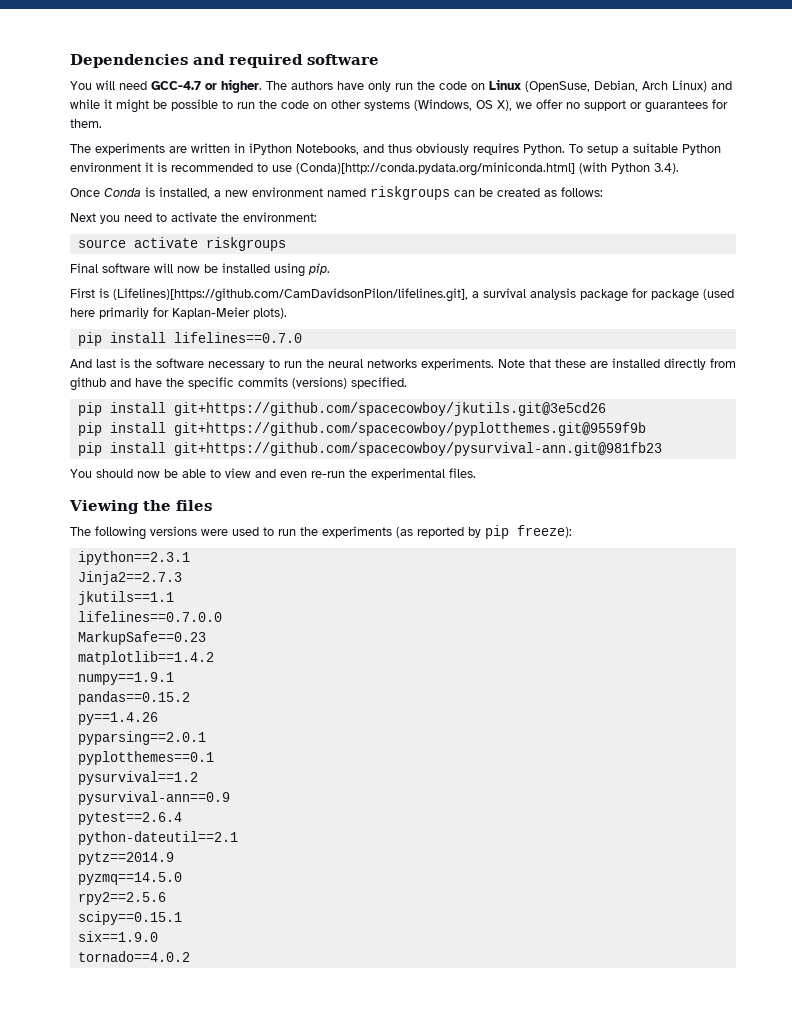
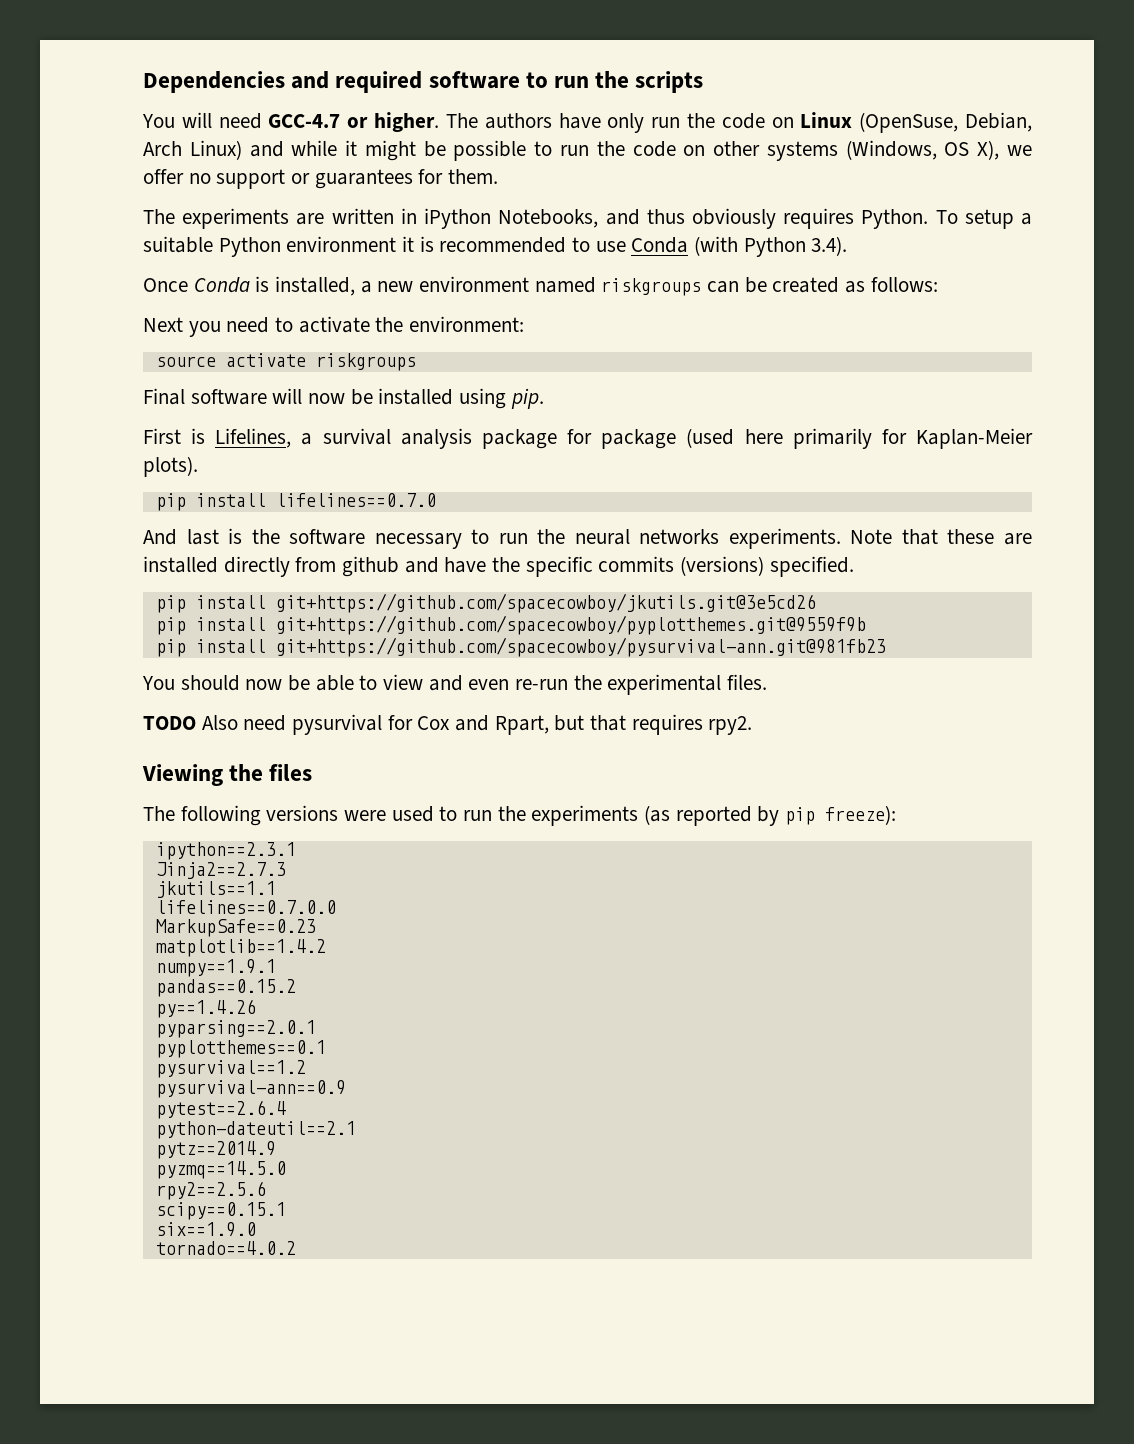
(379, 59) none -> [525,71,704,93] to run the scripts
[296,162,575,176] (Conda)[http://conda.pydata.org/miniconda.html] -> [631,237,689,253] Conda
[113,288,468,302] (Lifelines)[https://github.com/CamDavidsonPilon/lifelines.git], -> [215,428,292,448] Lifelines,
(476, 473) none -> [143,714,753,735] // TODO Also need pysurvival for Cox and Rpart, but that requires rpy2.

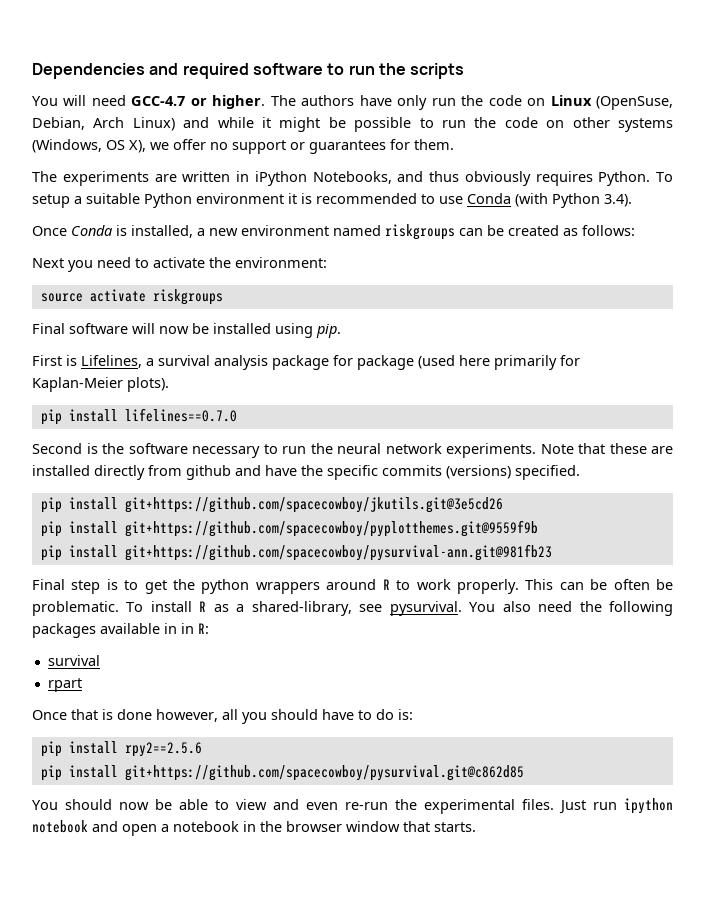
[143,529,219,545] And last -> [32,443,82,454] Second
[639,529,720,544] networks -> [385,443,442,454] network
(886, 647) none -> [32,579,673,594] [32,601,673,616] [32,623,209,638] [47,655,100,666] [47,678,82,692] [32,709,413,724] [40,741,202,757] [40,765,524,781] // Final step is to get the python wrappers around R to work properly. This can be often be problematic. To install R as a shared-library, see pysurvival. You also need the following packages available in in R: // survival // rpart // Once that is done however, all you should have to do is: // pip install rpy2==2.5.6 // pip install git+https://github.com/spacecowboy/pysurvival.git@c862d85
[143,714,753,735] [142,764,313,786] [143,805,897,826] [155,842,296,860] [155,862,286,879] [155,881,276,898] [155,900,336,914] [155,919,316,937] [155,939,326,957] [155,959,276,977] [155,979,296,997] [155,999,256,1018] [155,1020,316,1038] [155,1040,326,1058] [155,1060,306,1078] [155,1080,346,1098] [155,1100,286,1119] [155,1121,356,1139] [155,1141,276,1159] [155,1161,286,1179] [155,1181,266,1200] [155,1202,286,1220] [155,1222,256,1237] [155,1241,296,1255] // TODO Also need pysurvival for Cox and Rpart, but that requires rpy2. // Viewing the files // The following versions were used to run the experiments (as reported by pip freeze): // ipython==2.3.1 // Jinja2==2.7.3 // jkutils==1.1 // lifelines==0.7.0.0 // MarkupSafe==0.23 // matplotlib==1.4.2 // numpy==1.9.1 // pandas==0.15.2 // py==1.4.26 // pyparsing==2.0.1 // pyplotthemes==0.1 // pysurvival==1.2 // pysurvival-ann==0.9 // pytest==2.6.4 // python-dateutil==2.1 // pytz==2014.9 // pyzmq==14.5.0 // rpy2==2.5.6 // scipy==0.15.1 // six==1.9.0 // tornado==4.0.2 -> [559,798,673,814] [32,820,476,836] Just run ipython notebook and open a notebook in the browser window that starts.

* * * *

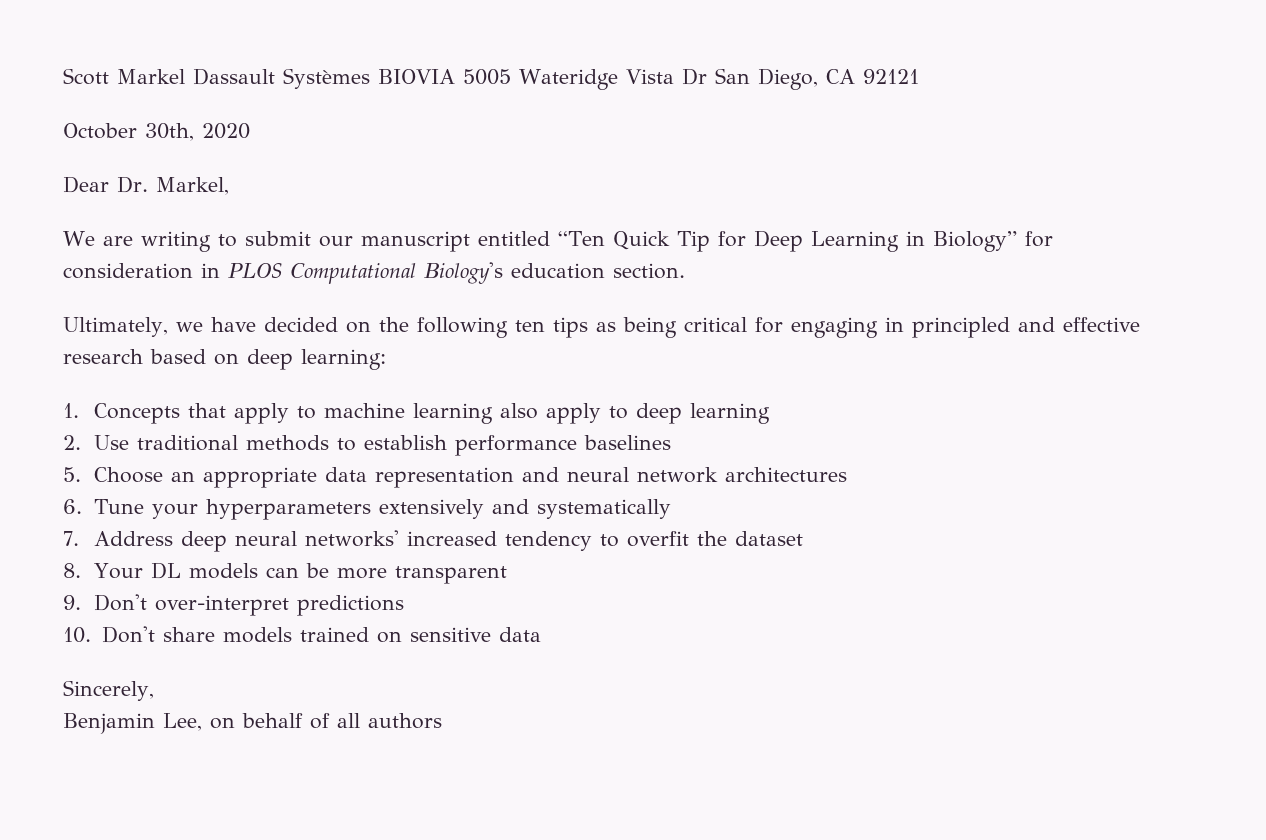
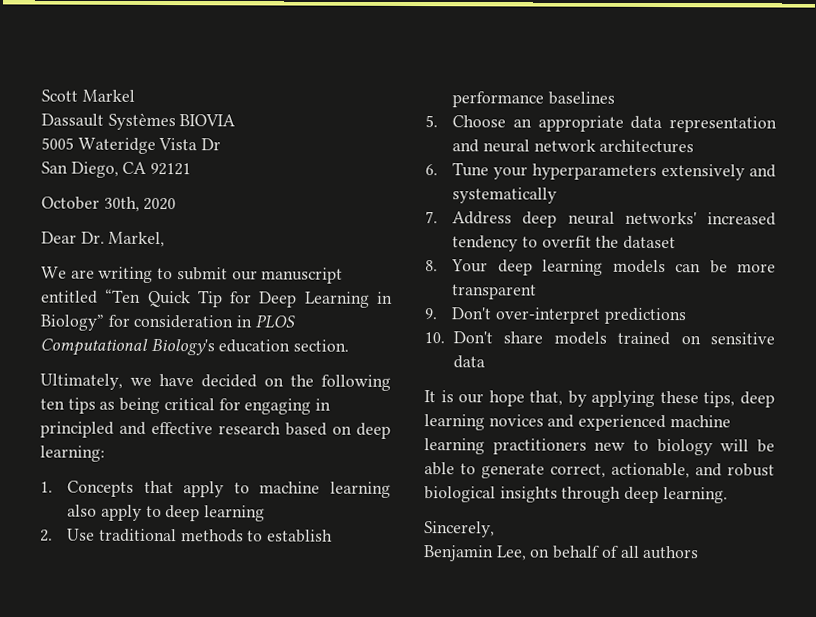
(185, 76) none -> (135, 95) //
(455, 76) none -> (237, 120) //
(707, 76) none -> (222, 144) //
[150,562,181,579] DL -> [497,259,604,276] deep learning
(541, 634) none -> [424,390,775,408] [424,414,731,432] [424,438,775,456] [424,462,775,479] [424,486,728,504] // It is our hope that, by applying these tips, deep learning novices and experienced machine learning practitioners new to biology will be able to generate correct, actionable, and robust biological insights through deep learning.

* * * *

Task details:
Only one part of the listing is wanted: the lines from the one containing "-> [631,237,689,253] Conda" through the one containing "[639,529,720,544] networks ->", both included. Please transcribe it exactly, leaving out the pictures.

Exercise response:
[296,162,575,176] (Conda)[http://conda.pydata.org/miniconda.html] -> [631,237,689,253] Conda
[113,288,468,302] (Lifelines)[https://github.com/CamDavidsonPilon/lifelines.git], -> [215,428,292,448] Lifelines,
(476, 473) none -> [143,714,753,735] // TODO Also need pysurvival for Cox and Rpart, but that requires rpy2.

[143,529,219,545] And last -> [32,443,82,454] Second
[639,529,720,544] networks -> [385,443,442,454] network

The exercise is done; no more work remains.